RECORDS TO PROCESS >>
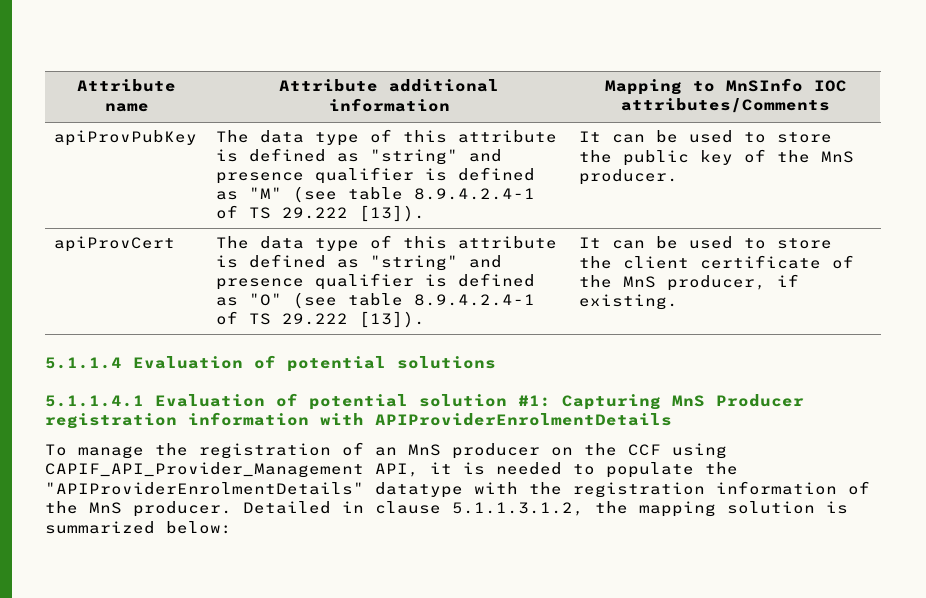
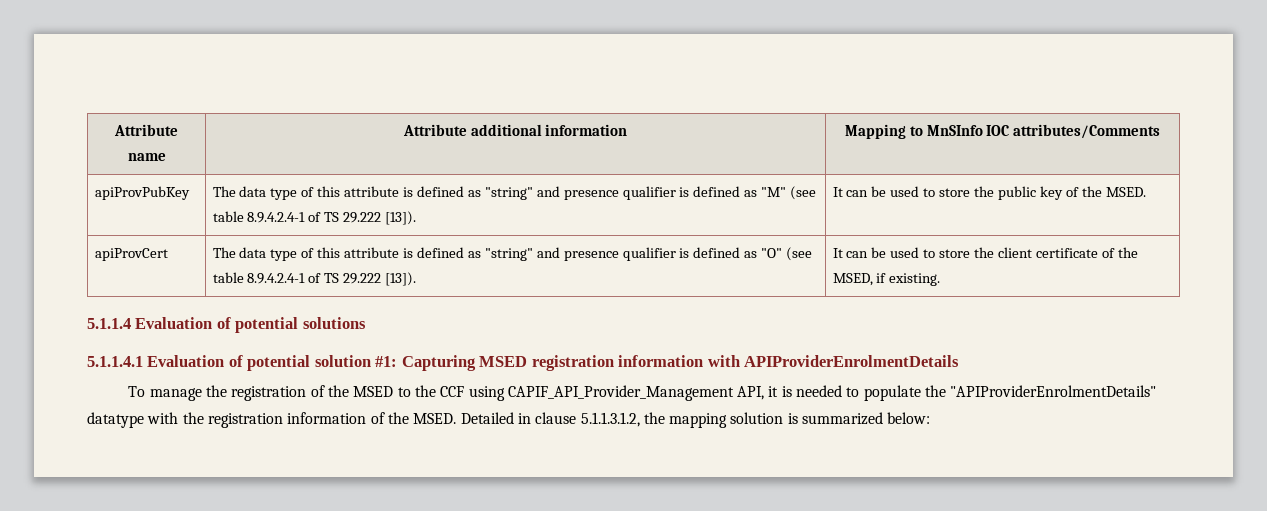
- apiProvPubKey | The data type of this attribute is defined as "string" and presence qualifier is defined as "M" (see table 8.9.4.2.4-1 of TS 29.222 [13]). | It can be used to store the public key of the MnS producer.
+ apiProvPubKey | The data type of this attribute is defined as "string" and presence qualifier is defined as "M" (see table 8.9.4.2.4-1 of TS 29.222 [13]). | It can be used to store the public key of the MSED.
- apiProvCert | The data type of this attribute is defined as "string" and presence qualifier is defined as "O" (see table 8.9.4.2.4-1 of TS 29.222 [13]). | It can be used to store the client certificate of the MnS producer, if existing.
+ apiProvCert | The data type of this attribute is defined as "string" and presence qualifier is defined as "O" (see table 8.9.4.2.4-1 of TS 29.222 [13]). | It can be used to store the client certificate of the MSED, if existing.
- 5.1.1.4.1 Evaluation of potential solution #1: Capturing MnS Producer registration information with APIProviderEnrolmentDetails
+ 5.1.1.4.1 Evaluation of potential solution #1: Capturing MSED registration information with APIProviderEnrolmentDetails
- To manage the registration of an MnS producer on the CCF using CAPIF_API_Provider_Management API, it is needed to populate the "APIProviderEnrolmentDetails" datatype with the registration information of the MnS producer.
+ To manage the registration of the MSED to the CCF using CAPIF_API_Provider_Management API, it is needed to populate the "APIProviderEnrolmentDetails" datatype with the registration information of the MSED.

TASK PROMPT >>
In the entries, the line containing "MSED, if existing." and every line after it through the last are to be duplicated exactly, and no other line is to be included.

EXERCISE ANSWER >>
+ apiProvCert | The data type of this attribute is defined as "string" and presence qualifier is defined as "O" (see table 8.9.4.2.4-1 of TS 29.222 [13]). | It can be used to store the client certificate of the MSED, if existing.
- 5.1.1.4.1 Evaluation of potential solution #1: Capturing MnS Producer registration information with APIProviderEnrolmentDetails
+ 5.1.1.4.1 Evaluation of potential solution #1: Capturing MSED registration information with APIProviderEnrolmentDetails
- To manage the registration of an MnS producer on the CCF using CAPIF_API_Provider_Management API, it is needed to populate the "APIProviderEnrolmentDetails" datatype with the registration information of the MnS producer.
+ To manage the registration of the MSED to the CCF using CAPIF_API_Provider_Management API, it is needed to populate the "APIProviderEnrolmentDetails" datatype with the registration information of the MSED.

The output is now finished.